Now, there is the usual speculation and misinformation you will find again and again in forums and on the web in general, however, look for the entries of the user "Chyros" - he is apparently a chemist :pir-huzzah2:, for example here: https://deskthority.net/viewtopic.php?p=228113#p228113  and here https://deskthority.net/viewtopic.php?p=228424#p228424

He talks about the Bromine containing fire retardants as well - which make of course not that much sense as cause for the yellowing of modern LEGO ABS, as it has been banned in the US since 2004 or so. I do not believe that the lawyers at TLG take it up with the Justice Department in the US. Well, who knows. But seeing them on their knees when the Osprey Technic set hit the fan ... no they won't.

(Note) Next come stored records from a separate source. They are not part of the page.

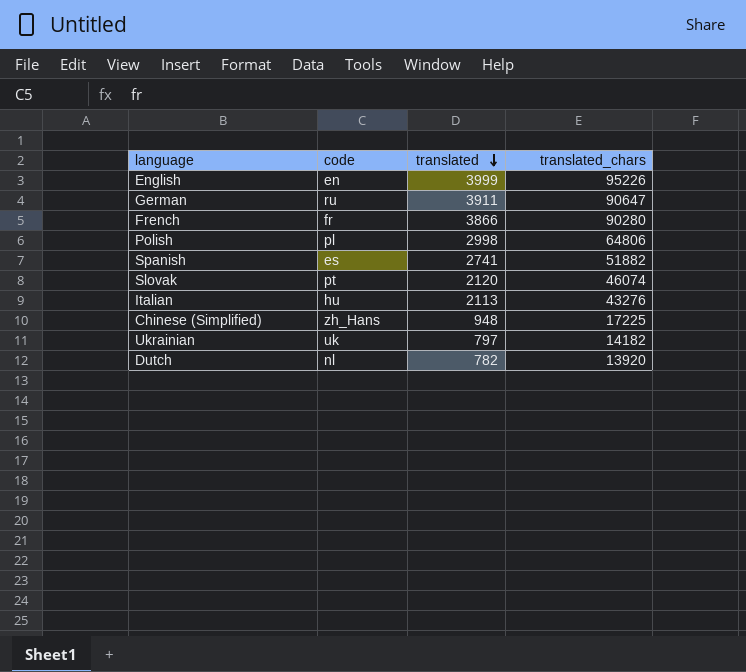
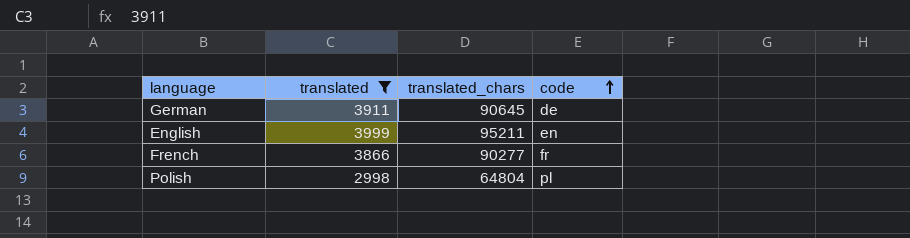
filter: none -> translated >= 2998
row order: translated descending -> code ascending
column code | position: 2 -> 4
German | translated_chars: 90647 -> 90645
German | code: ru -> de
English | translated_chars: 95226 -> 95211
French | translated_chars: 90280 -> 90277
Polish | translated_chars: 64806 -> 64804

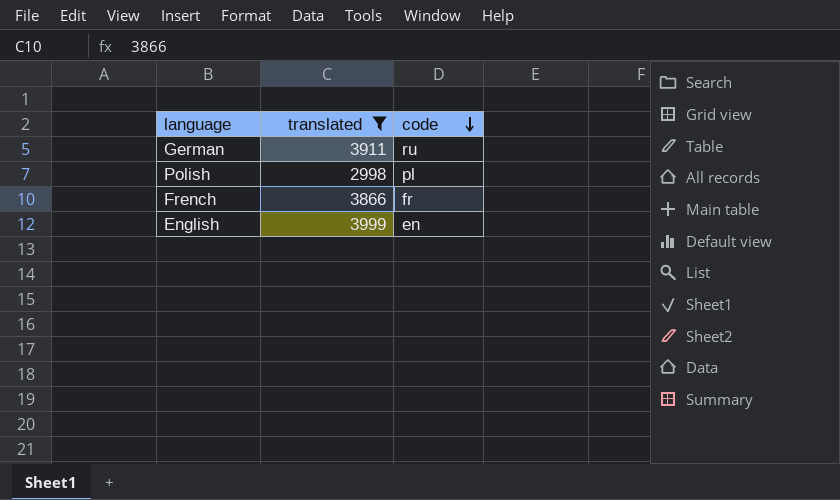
row order: code ascending -> code descending
column translated_chars | position: 3 -> none
German | code: de -> ru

The thing is: Yes, oxidants as bleach - or much better - H2O2 at rather high content percentage + sunlight can make the plastic white again - but just to accelerate the degradation processes after whitening. Makes sense; a polymer structure always suffers from (rough) oxidation. Color may "return" to white by bombing the degraded chemical bonds responsible for the >discoloring<, but the integrity of the polymer cannot be healed by such a rough treatment - actually such bombing always causes some more or less serious collateral damage. The analogy to surface treatment with H2O2 + sunlight is close to "aerial bombing".

Oh well. Chemistry rocks.

Best
Thorsten

 

Posted (edited)

Sun or oxidation? Maybe dust? Dirt from the air? Have you tried washing? Plastics do change color over time.

On 3/9/2021 at 2:44 AM, Alexandrina said:

In any case - and I promise I don't mean to be rude here - Lego to me is a construction toy at its core. Yes, you build the model and display it for a time. But if all you want is something to sit on your shelf forever, why not buy a model? If you're going to be dismantling the set at some point, bricks eventually going slightly yellow won't be a huge issue - when you rebuild, you can use nin-yellowed bricks. 

Same. I mean, I buy sets. I build them, admire them, gaze at them, even analyze them. But after a few weeks or months, they get dismantled. At some point, I want to create a new one out of them or reuse them, so to speak. :blush:

Edited by BrickObsessed
Posted
On 3/9/2021 at 4:01 PM, Toastie said:

However, it could also be that once you "trigger" a chemical reaction (by e.g. light) yellowing could very well be of radical chain type reaction. Not fast (this is what they are usually), but more of type "persistent"; once triggered in the material, there may not be that many radical scavengers. But: Just wildly speculating.

I am convinced that there is some kind of chain reaction that happens.  

Decades ago, I used White Brick, Modified Facet 3 x 3 x 2 Top to create terrain.  Only the exterior facet was exposed to any kind of light.  However, years later, the entire part started to yellow, even the inside surfaces that had not seen any sort of illumination for a long time.

Posted

Aren't stablizers added to the plastic to keep those free radicals from uprising?   I guess there is a limit when the stablizers are exhausted fighting the radicals.

It seems to happen to non-LEGO plastic too.